TETOUAN · LOCATIONS
Dar Sanaa
ARTISAN SCHOOL
Dar Sanaa
ARTISAN SCHOOL
Walk out of Bab el-Oqla on the east side of the Tétouan medina and the Neo-Mauresque building immediately opposite is Dar Sanaa, the most important crafts school in northern Morocco. Founded in 1928 under the Spanish Protectorate, the school still trains apprentices in the full Andalusian decorative repertoire that the medina across the road was built from: zellij tile cutting, carved plaster (gebs), inlaid wood (taracea), leather tooling, silk embroidery, and bookbinding. Apprenticeships run for years; visitors are welcome to walk in and watch.
The building itself is part of the visit. A Spanish-era Neo-Mauresque structure organised around two Andalusian patios, the school's galleries open onto workshops you can stand at the edge of: zellij masters cutting tile on low benches with hammer and chisel, carved-plaster panels drying against the walls, leather tooled in quiet side rooms, and silk embroidery worked on wooden frames. A small exhibition room at the entrance shows student showpieces from each discipline, which gives you a quick map of the school's seven craft tracks.
Visit during term time — roughly October through June — when the workshops are active.
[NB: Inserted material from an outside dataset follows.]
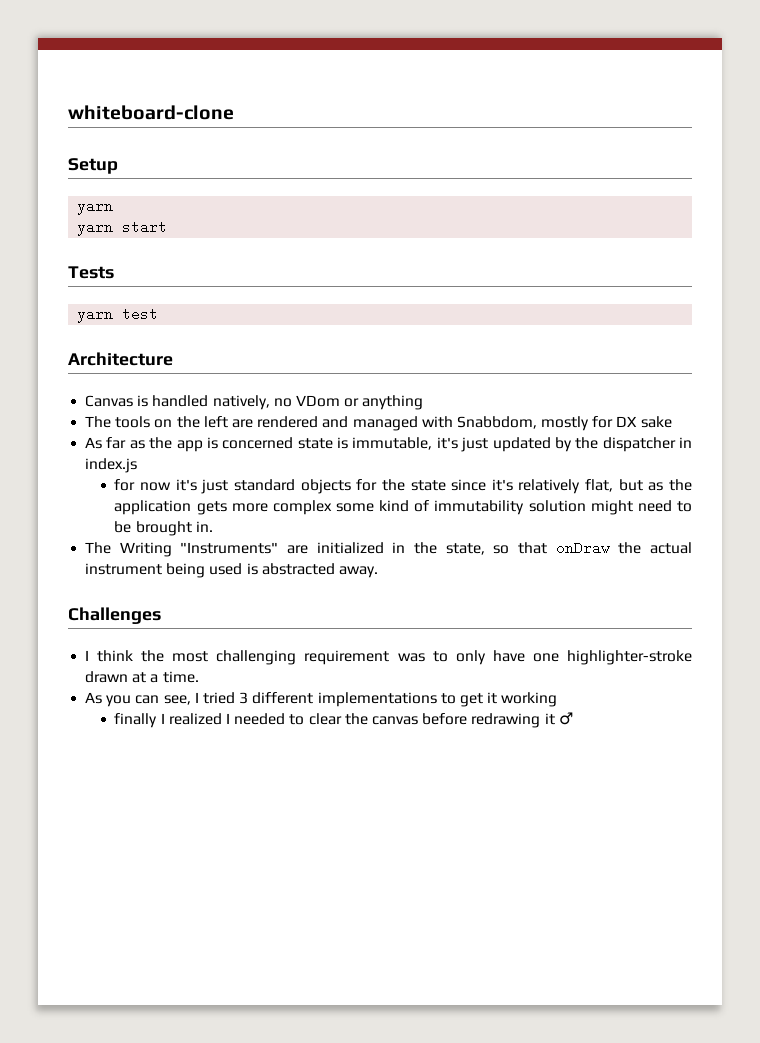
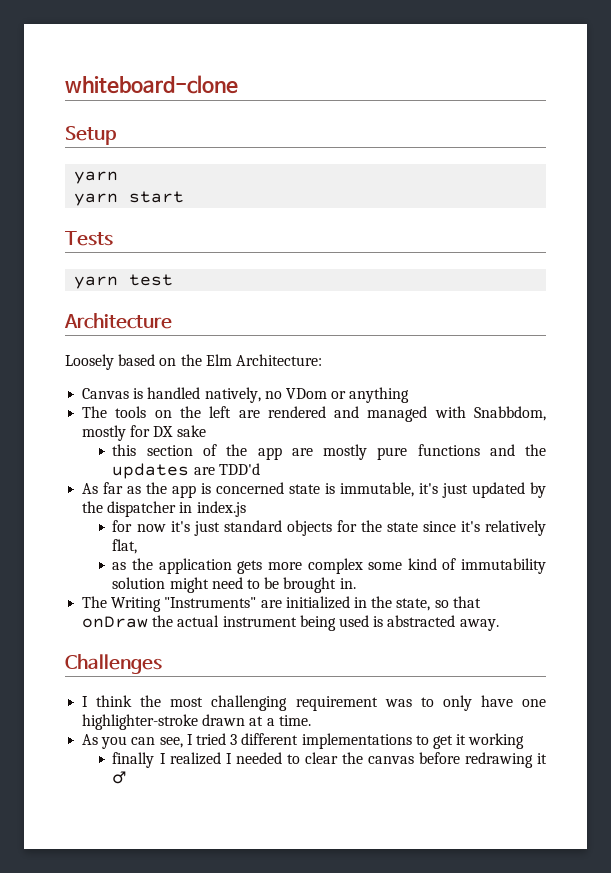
(173, 359) none -> [65,354,322,370] // Loosely based on the Elm Architecture:
(672, 422) none -> [112,444,547,460] [112,463,260,479] // this section of the app are mostly pure functions and the updates are TDD'd
[618,479,643,491] but -> (138, 546) //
The school closes on Sundays and during late summer. Be respectful, ask before photographing individual students, and tip a guide modestly if one accompanies you. The school's small shop sometimes sells student and master pieces at modest prices with excellent quality; for larger commissions, the teachers run their own workshops elsewhere in the medina. Forty-five to sixty minutes is a comfortable visit, ideally combined with the Ethnographic Museum across the road and a walk into the medina through Bab el-Oqla.